WORK TASK
Once the line containing "text: Hôtel ->" is found, please copy it and all lines after it through the end of the records, exactly, leaving out pictures.

Items listed in a dataset:
= = = = = = =
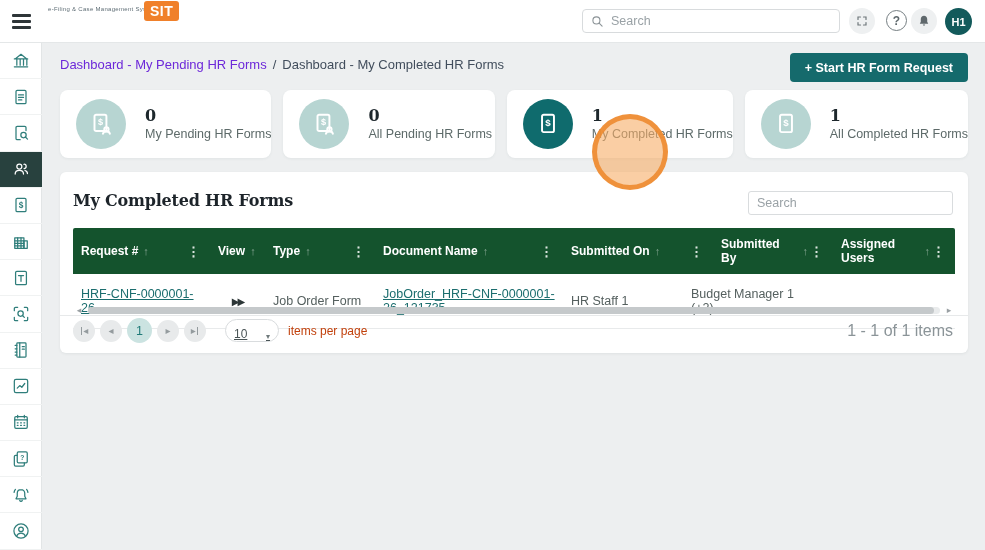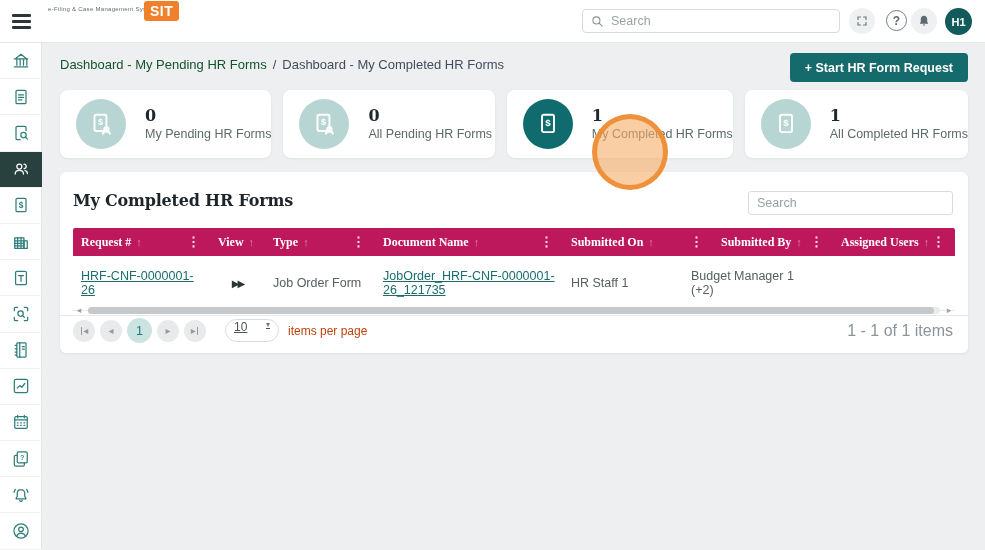"Dashboard - My Pending HR" .bc-link { color: #14532d -> #6d28d9 }
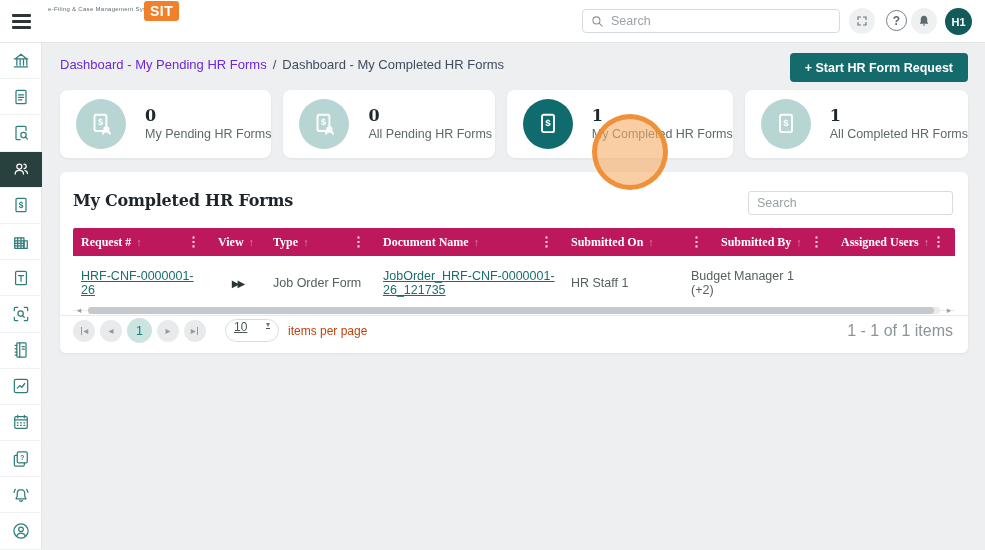"Request #" .grid-head { background: #be185d -> #14532d; font-family: Liberation Serif, serif -> none; height: 28px -> 46px }
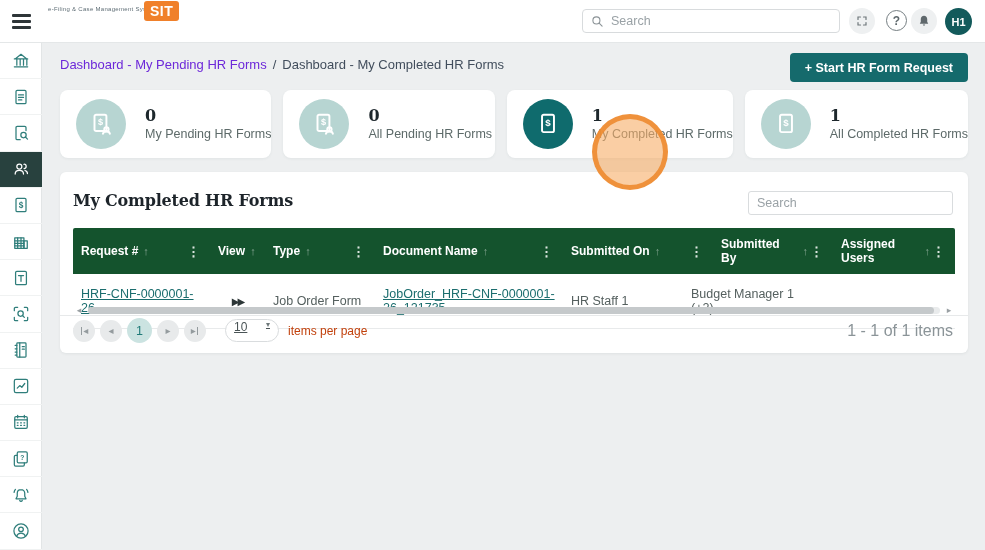"10" .psize { align-items: flex-start -> flex-end }
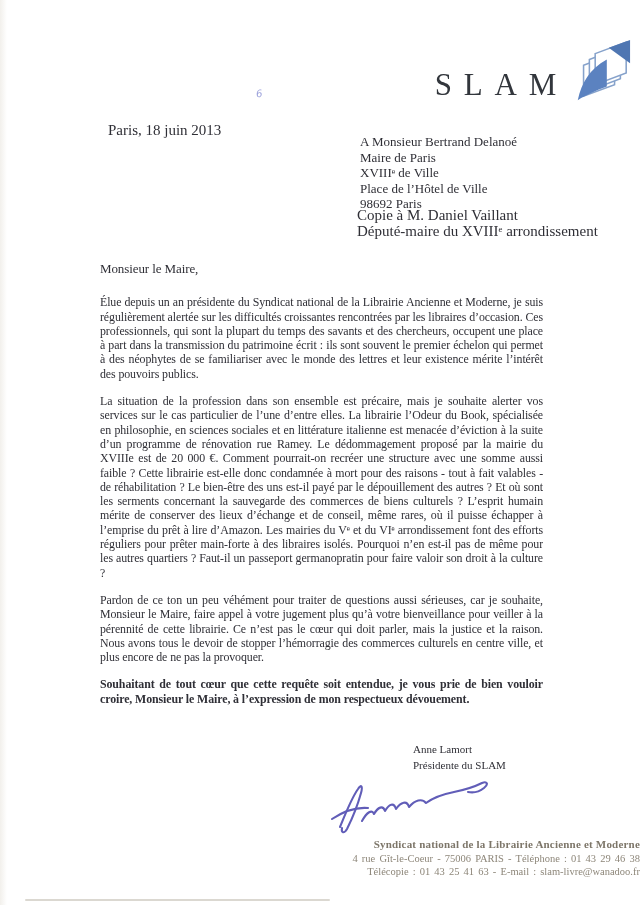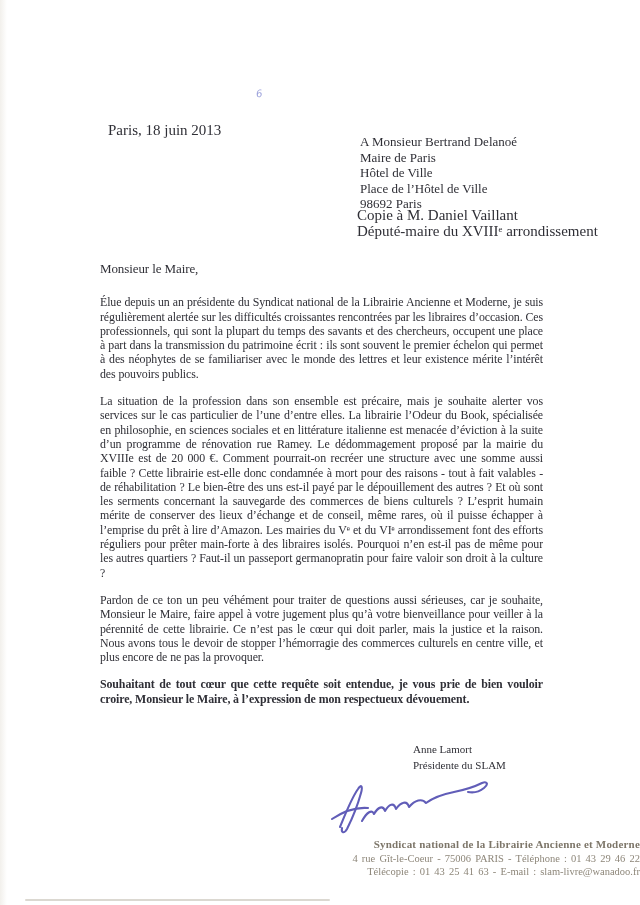"SLAM" div.logo-block { html: none -> <div> <div>SLAM</div> <svg> <g> <path></path> <path></path> <path></path> </g> <path></path> <path></path> </svg> </div> }
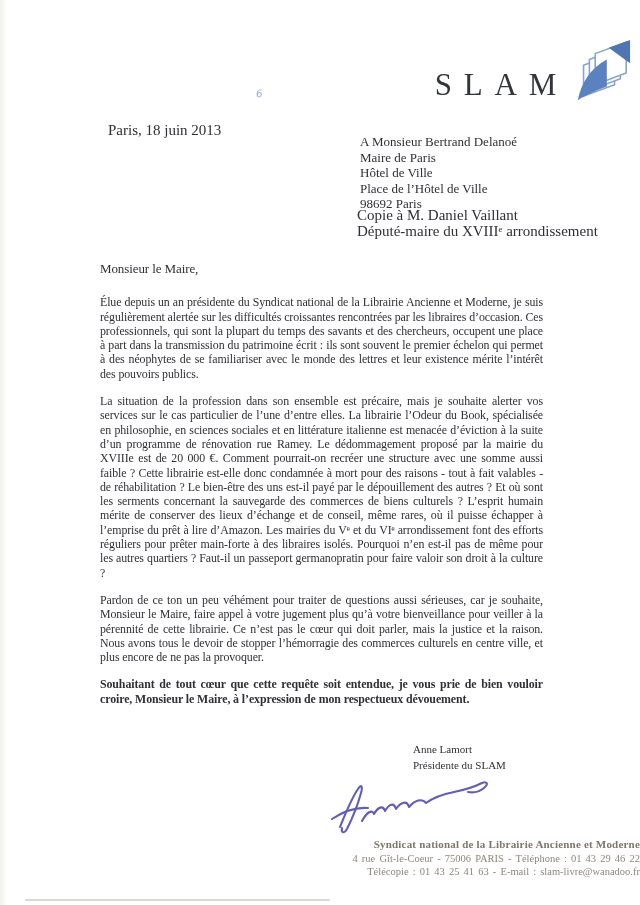"Hôtel de Ville" div { text: Hôtel -> XVIIIᵉ }
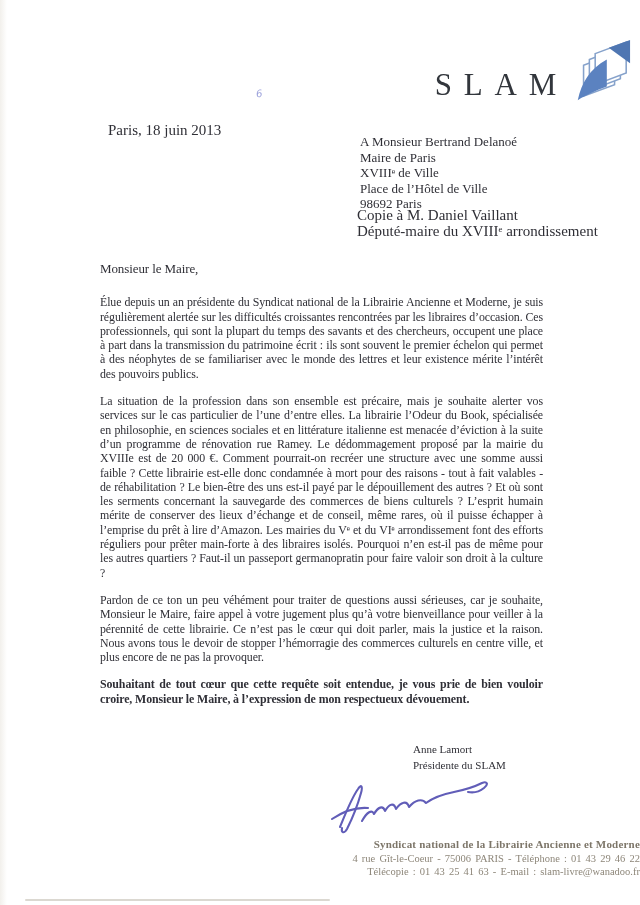"4 rue Gît-le-Coeur - 75006" div.footer-line { text: 22 -> 38 }
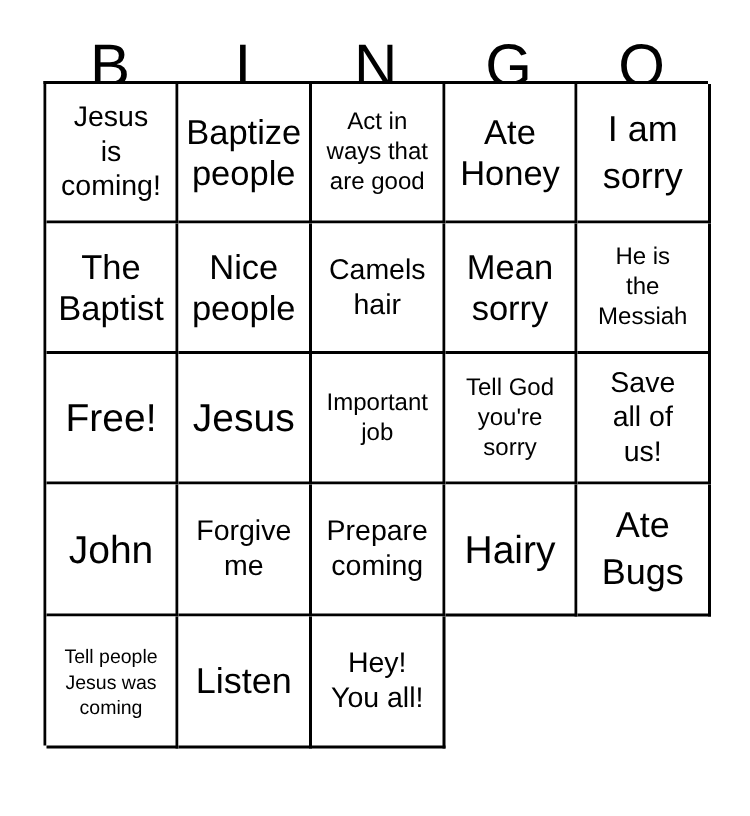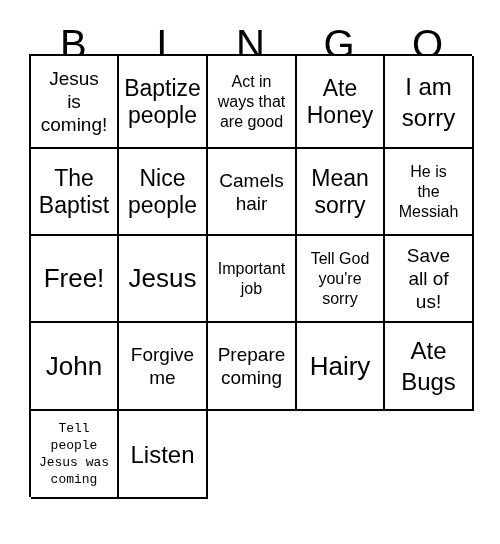"Tell people" .fs-xs .cell-text { font-family: Liberation Mono, monospace -> none }
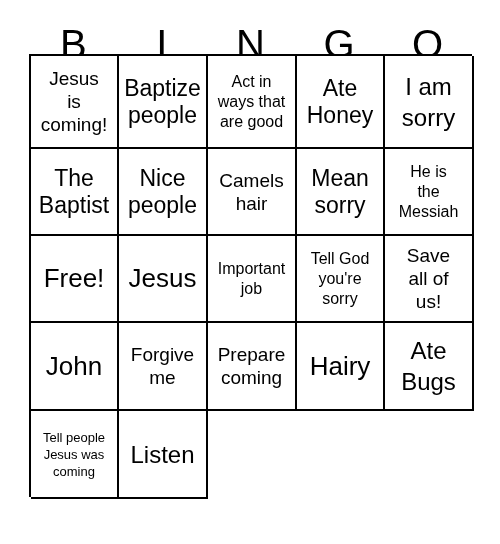"Hey!" div.cell { html: none -> <div> <span>Hey! You all!</span> </div> }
= = = = = = =
EXERCISE OUTPUT
"Hôtel de Ville" div { text: Hôtel -> XVIIIᵉ }
"4 rue Gît-le-Coeur - 75006" div.footer-line { text: 22 -> 38 }
"Tell people" .fs-xs .cell-text { font-family: Liberation Mono, monospace -> none }
"Hey!" div.cell { html: none -> <div> <span>Hey! You all!</span> </div> }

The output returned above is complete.